In KPC cell subcutaneous tumor-bearing mice model, YKL-05-099 (8mg/kg; ip; 26d) significantly enhanced the antitumor effect of gemcitabine by augmenting its cytotoxicity and promoting ferroptosis, as evidenced by decreased Ki67 expression and increased 4-HNE and Fe²⁺ levels ^[7]. In collagen-induced arthritis (CIA) mouse model, treatment with YKL-05-099 (20mg/kg; ip; single injection) significantly reduced joint and bone destruction and immune cell infiltration, reduced TUNEL⁺ apoptotic cells in synovial tissue, and enhanced the clearance of apoptotic cells by macrophages, thereby improving the symptoms of rheumatoid arthritis ^[8].

References:
[1]. Sundberg T B, Liang Y, Wu H, et al. Development of chemical probes for investigation of salt-inducible kinase function in vivo[J]. ACS chemical biology, 2016, 11(8): 2105-2111.
[2]. Jagannath A, Taylor L, Ru Y, et al. The multiple roles of salt-inducible kinases in regulating physiology[J]. Physiological reviews, 2023, 103(3): 2231-2269.
[3]. Wein M N, Liang Y, Goransson O, et al. SIKs control osteocyte responses to parathyroid hormone[J]. Nature communications, 2016, 7(1): 13176.
[4]. Momenzadeh K, Yeritsyan D, Abbasian M, et al. Stimulation of fracture mineralization by salt-inducible kinase inhibitors[J]. Frontiers in Bioengin
[5]. Tarumoto Y, Lin S, Wang J, et al. The Salt-Inducible Kinase inhibitor YKL-05-099 suppresses MEF2C function and acute myeloid leukemia progression in vivo[J]. bioRxiv, 2019: 636969.
[6]. Säll J, Lindahl M, Fritzen A M, et al. Salt‐inducible kinases are required for glucose uptake and insulin signaling in human adipocytes[J]. Obesity, 2023, 31(10): 2515-2529.
[7]. Zhang H, Ma T, Wen X, et al. SIK1 promotes ferroptosis resistance in pancreatic cancer via HDAC5-STAT6-SLC7A11 axis[J]. Cancer Letters, 2025, 623: 217726.
[8]. Lee M, Kim M K, Mo S, et al. Inhibition of salt-inducible kinases resolves autoimmune arthritis by promoting macrophage efferocytosis[J]. Signal Transduction and Targeted Therapy, 2025, 10(1): 293.
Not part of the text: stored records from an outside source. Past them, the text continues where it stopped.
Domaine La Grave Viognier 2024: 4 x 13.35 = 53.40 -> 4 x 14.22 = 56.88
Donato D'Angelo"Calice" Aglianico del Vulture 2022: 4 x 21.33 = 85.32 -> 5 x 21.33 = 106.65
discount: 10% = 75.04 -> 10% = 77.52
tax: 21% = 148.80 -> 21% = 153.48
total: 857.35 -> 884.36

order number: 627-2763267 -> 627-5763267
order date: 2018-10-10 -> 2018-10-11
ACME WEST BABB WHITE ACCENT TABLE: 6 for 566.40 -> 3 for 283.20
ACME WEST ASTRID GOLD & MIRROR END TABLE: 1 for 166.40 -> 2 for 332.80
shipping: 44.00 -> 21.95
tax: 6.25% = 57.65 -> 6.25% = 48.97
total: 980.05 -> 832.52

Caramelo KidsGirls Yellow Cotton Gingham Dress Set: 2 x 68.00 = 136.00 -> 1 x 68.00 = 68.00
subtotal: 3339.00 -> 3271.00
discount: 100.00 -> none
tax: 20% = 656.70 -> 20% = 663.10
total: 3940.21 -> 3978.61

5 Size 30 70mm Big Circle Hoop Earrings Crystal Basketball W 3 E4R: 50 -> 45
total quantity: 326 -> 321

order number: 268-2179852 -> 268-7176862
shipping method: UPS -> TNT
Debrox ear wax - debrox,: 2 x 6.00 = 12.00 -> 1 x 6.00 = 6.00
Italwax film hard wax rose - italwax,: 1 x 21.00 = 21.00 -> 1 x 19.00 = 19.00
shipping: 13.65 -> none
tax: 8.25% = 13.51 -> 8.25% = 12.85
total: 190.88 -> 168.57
YKL-05-099是一种高选择性盐诱导激酶（SIK1: IC₅₀ = 10nM; SIK2: IC₅₀ = 40nM; SIK3: IC₅₀ = 20nM）的小分子抑制剂 ^[1]。通过阻断SIK介导的HDAC和CRTC磷酸化，YKL-05-099促进这些转录调控因子的核转位，从而改变下游基因的表达 ^[2-3]。YKL-05-099主要用于骨代谢、炎症和肿瘤发生研究 ^[4]。

在MLL重排的白血病细胞中，YKL-05-099（1nM-10μM; 72h）通过调节SIK3介导的HDAC4调控来抑制细胞生长 ^[5]。在原代人脂肪细胞中，YKL-05-099（3-30μM；1h）显著抑制葡萄糖摄取，降低基础和亚最大胰岛素刺激的摄取 ^[6]。

在KPC细胞皮下移植瘤小鼠模型中，YKL-05-099（8mg/kg；ip；26d）显著增强了gemcitabine的抗肿瘤作用，增强了其细胞毒性并促进了铁死亡，其证据是Ki67表达降低、4-HNE和Fe²⁺水平升高 ^[7]。在胶原诱导性关节炎（CIA）小鼠模型中，用YKL-05-099（20mg/kg；ip；单次注射）治疗可显著减少关节和骨骼破坏以及免疫细胞浸润，减少滑膜组织中的TUNEL⁺凋亡细胞，增强巨噬细胞对凋亡细胞的清除，从而改善类风湿性关节炎症状 ^[8]。